(Records for processing begins)

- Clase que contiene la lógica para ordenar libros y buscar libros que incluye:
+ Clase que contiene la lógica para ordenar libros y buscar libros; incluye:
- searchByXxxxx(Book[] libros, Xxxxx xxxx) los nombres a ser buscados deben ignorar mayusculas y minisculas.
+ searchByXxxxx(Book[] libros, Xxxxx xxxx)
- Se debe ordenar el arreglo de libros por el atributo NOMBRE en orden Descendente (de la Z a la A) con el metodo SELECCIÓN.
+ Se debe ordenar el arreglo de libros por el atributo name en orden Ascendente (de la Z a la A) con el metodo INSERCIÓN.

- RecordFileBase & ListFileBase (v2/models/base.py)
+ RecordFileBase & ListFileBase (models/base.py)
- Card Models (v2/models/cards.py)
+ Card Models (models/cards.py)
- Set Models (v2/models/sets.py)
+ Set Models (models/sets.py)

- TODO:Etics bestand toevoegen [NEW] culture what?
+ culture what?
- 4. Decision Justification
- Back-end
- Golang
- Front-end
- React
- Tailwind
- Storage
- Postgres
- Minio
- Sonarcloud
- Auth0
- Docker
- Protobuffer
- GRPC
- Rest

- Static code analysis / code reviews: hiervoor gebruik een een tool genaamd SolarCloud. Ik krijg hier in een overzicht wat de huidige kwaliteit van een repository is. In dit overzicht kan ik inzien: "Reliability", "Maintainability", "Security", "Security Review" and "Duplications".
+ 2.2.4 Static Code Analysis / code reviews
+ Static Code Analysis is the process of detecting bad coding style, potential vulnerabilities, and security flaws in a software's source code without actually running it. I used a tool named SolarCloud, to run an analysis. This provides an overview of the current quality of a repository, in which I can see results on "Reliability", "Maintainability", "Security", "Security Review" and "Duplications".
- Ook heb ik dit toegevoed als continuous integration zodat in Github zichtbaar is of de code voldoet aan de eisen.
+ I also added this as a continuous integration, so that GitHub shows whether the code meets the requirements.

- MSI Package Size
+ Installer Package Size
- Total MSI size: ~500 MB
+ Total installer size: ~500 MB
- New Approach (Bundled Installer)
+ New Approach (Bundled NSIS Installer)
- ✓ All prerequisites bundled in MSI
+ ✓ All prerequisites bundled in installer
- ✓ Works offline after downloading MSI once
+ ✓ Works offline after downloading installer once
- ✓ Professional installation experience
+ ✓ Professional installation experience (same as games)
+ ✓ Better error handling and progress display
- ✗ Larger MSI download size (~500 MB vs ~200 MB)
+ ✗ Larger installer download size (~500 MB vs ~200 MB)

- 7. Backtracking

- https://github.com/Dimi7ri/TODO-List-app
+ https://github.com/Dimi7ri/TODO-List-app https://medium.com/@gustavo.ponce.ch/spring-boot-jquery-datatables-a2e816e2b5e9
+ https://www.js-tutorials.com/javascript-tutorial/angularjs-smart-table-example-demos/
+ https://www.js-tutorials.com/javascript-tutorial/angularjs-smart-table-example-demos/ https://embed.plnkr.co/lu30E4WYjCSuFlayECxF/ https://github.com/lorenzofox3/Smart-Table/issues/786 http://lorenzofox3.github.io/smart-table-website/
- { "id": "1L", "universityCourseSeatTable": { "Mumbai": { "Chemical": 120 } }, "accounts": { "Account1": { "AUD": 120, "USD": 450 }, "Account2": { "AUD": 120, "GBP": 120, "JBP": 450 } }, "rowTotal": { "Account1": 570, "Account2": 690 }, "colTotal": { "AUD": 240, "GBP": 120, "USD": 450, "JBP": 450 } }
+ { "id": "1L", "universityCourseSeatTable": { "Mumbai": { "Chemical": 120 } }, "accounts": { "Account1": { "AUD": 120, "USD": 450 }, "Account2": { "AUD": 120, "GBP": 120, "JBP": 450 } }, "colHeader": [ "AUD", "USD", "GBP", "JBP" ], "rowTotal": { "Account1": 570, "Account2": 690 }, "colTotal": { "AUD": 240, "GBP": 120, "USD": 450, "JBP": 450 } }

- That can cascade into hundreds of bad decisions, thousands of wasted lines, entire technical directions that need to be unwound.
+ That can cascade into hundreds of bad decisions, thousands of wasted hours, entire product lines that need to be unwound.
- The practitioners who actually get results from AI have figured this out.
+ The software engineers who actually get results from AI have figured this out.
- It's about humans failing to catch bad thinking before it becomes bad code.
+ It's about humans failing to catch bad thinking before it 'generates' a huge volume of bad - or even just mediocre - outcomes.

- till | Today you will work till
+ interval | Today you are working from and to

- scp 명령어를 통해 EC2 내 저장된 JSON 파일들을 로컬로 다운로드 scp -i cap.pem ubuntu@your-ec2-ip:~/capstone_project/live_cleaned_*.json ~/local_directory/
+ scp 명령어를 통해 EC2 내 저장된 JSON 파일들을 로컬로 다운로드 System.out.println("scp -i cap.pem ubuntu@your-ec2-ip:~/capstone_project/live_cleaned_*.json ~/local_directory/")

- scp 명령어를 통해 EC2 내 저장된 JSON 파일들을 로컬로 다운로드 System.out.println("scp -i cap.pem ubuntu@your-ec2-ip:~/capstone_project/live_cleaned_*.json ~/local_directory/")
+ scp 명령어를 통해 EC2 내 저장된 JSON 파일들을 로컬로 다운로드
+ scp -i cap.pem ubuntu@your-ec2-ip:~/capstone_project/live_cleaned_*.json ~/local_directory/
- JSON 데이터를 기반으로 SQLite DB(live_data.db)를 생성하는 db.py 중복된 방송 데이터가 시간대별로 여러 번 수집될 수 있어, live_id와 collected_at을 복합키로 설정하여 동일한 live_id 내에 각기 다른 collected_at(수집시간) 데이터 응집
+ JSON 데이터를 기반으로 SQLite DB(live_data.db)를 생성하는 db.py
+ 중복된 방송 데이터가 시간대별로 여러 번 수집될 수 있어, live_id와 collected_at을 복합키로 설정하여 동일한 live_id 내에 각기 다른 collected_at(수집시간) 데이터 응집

(Records for processing ends)

## Problem requirements
Copy out, in full, each line above that has the word "Maintainability" in it.

## Result for this task
- Static code analysis / code reviews: hiervoor gebruik een een tool genaamd SolarCloud. Ik krijg hier in een overzicht wat de huidige kwaliteit van een repository is. In dit overzicht kan ik inzien: "Reliability", "Maintainability", "Security", "Security Review" and "Duplications".
+ Static Code Analysis is the process of detecting bad coding style, potential vulnerabilities, and security flaws in a software's source code without actually running it. I used a tool named SolarCloud, to run an analysis. This provides an overview of the current quality of a repository, in which I can see results on "Reliability", "Maintainability", "Security", "Security Review" and "Duplications".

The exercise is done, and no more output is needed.